Below are some records. Return exactly the lines from the one with "[47,234,116,249] Version -> (145, 365) none" to the one with "[85,268,191,280] // Plugin", and nothing else.

::: DATASET

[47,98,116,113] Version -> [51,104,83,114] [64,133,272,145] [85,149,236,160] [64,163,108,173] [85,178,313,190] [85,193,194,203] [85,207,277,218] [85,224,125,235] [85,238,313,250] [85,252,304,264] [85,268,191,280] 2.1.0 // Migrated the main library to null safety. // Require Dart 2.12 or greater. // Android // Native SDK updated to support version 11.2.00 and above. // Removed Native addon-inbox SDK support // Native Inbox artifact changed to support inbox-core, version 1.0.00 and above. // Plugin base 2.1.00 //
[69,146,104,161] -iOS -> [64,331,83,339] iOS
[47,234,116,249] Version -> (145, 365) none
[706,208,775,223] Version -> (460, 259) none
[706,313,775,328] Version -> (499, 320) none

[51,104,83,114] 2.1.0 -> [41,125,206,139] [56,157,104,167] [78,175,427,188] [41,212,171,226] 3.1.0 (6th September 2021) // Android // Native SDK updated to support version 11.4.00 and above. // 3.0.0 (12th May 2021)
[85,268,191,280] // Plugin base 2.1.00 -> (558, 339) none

::::::
::: DATASET

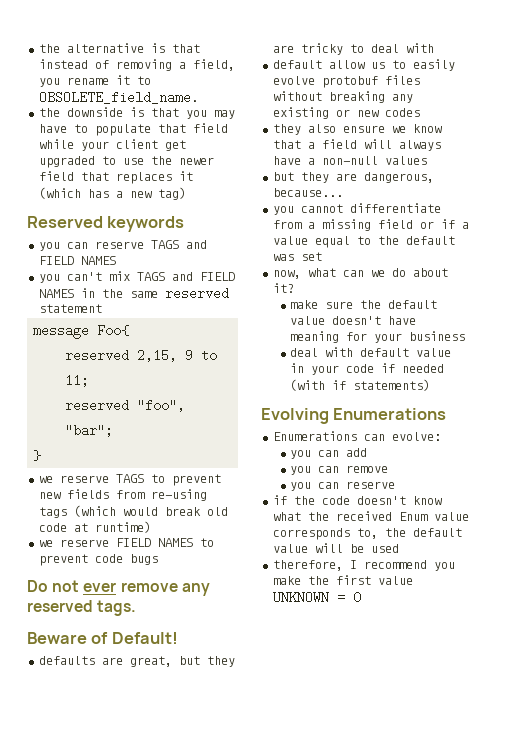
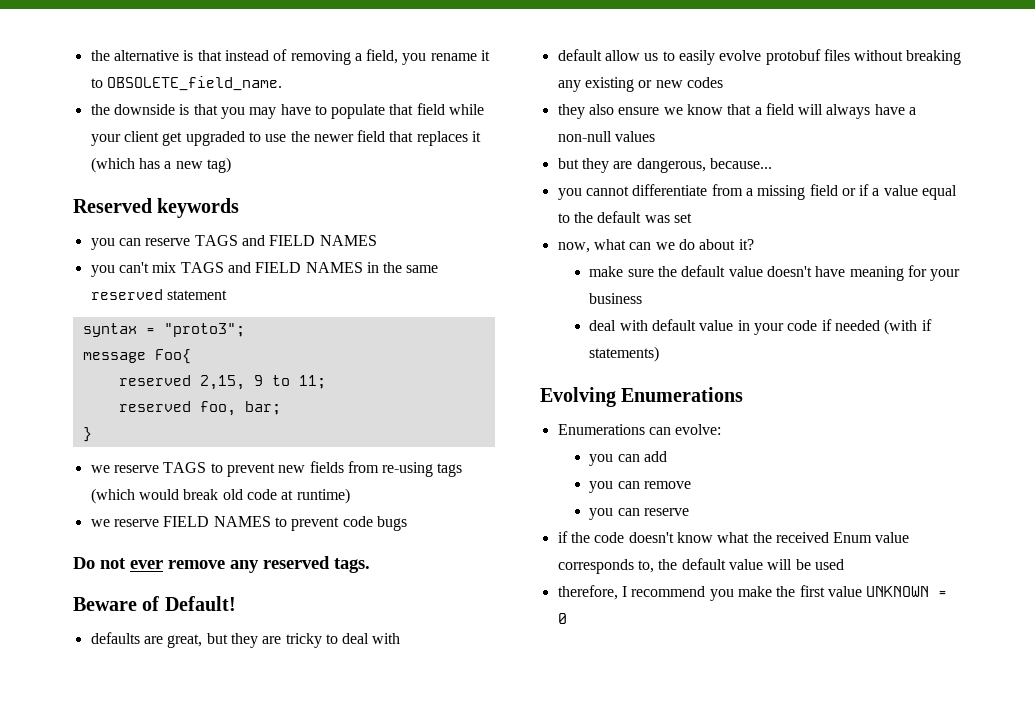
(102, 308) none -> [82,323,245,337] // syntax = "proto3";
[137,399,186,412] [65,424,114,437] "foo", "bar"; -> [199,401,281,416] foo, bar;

::::::
::: DATASET

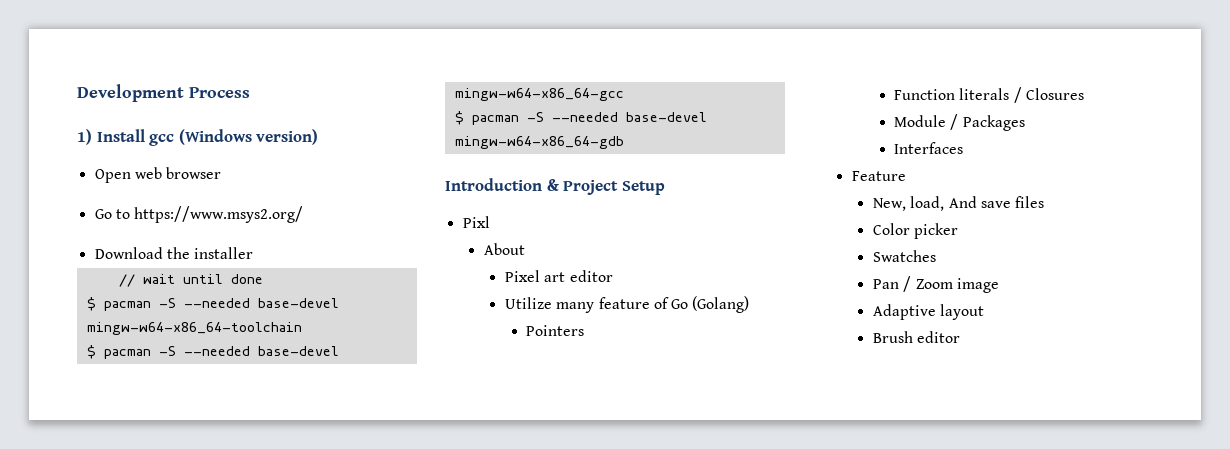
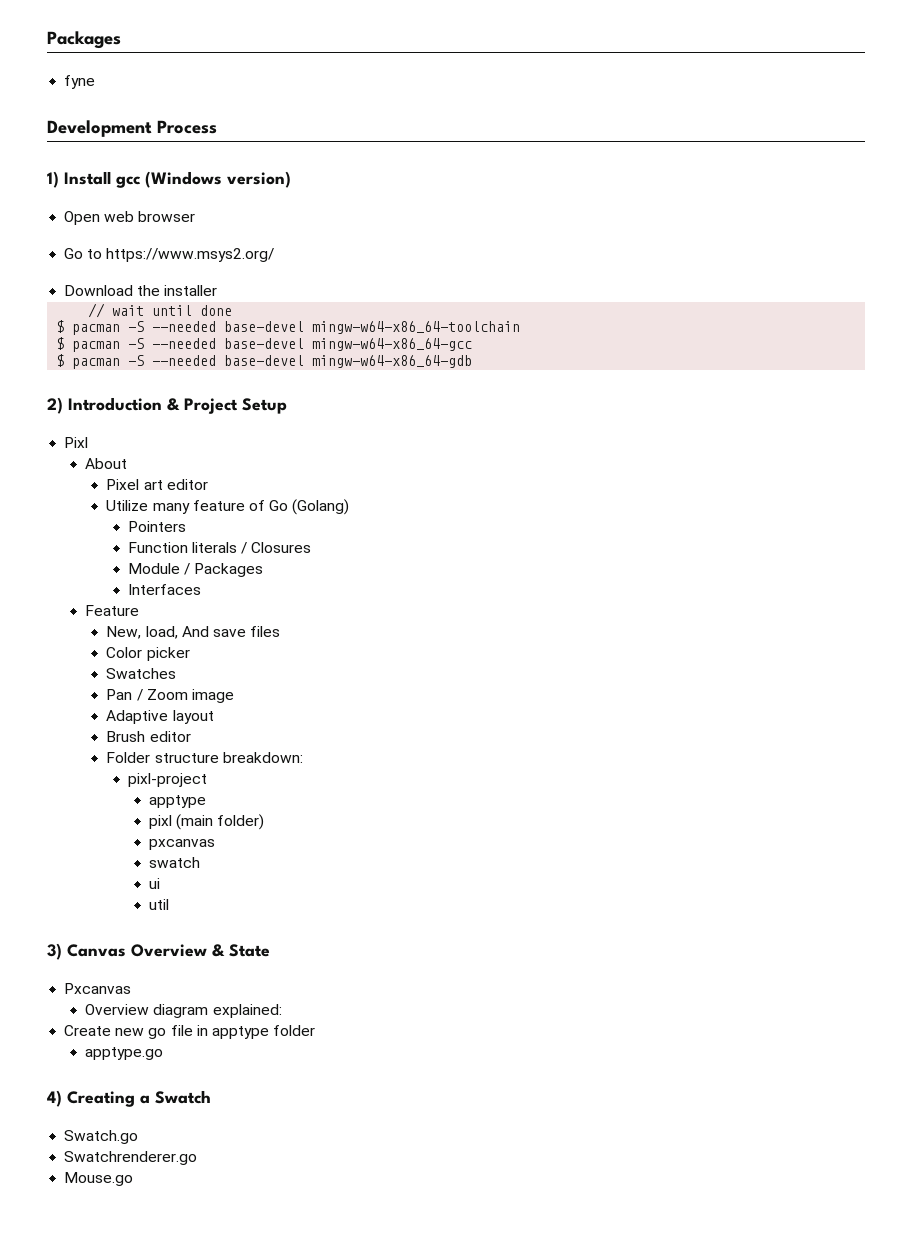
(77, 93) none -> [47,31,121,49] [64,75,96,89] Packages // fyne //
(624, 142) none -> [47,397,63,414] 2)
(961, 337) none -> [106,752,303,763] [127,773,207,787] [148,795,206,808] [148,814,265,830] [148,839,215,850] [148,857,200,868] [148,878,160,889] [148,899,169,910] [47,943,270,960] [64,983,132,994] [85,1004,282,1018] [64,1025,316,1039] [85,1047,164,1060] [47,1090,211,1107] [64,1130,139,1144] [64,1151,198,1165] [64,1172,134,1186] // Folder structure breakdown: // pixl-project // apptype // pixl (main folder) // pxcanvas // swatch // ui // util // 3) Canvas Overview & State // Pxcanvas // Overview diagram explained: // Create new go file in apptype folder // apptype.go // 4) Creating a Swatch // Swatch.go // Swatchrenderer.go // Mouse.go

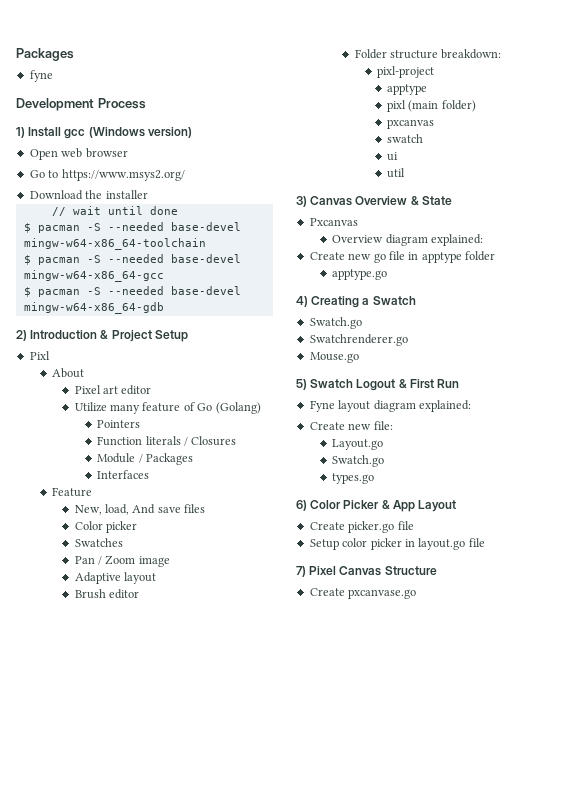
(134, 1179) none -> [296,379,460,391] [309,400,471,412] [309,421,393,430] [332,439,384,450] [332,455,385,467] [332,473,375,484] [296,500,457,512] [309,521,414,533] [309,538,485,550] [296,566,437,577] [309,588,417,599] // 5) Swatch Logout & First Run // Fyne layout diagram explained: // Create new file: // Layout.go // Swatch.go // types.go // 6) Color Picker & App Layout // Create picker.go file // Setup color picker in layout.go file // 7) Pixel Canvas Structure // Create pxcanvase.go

::::::

ANSWER FOR THE TASK
[47,234,116,249] Version -> (145, 365) none
[706,208,775,223] Version -> (460, 259) none
[706,313,775,328] Version -> (499, 320) none

[51,104,83,114] 2.1.0 -> [41,125,206,139] [56,157,104,167] [78,175,427,188] [41,212,171,226] 3.1.0 (6th September 2021) // Android // Native SDK updated to support version 11.4.00 and above. // 3.0.0 (12th May 2021)
[85,268,191,280] // Plugin base 2.1.00 -> (558, 339) none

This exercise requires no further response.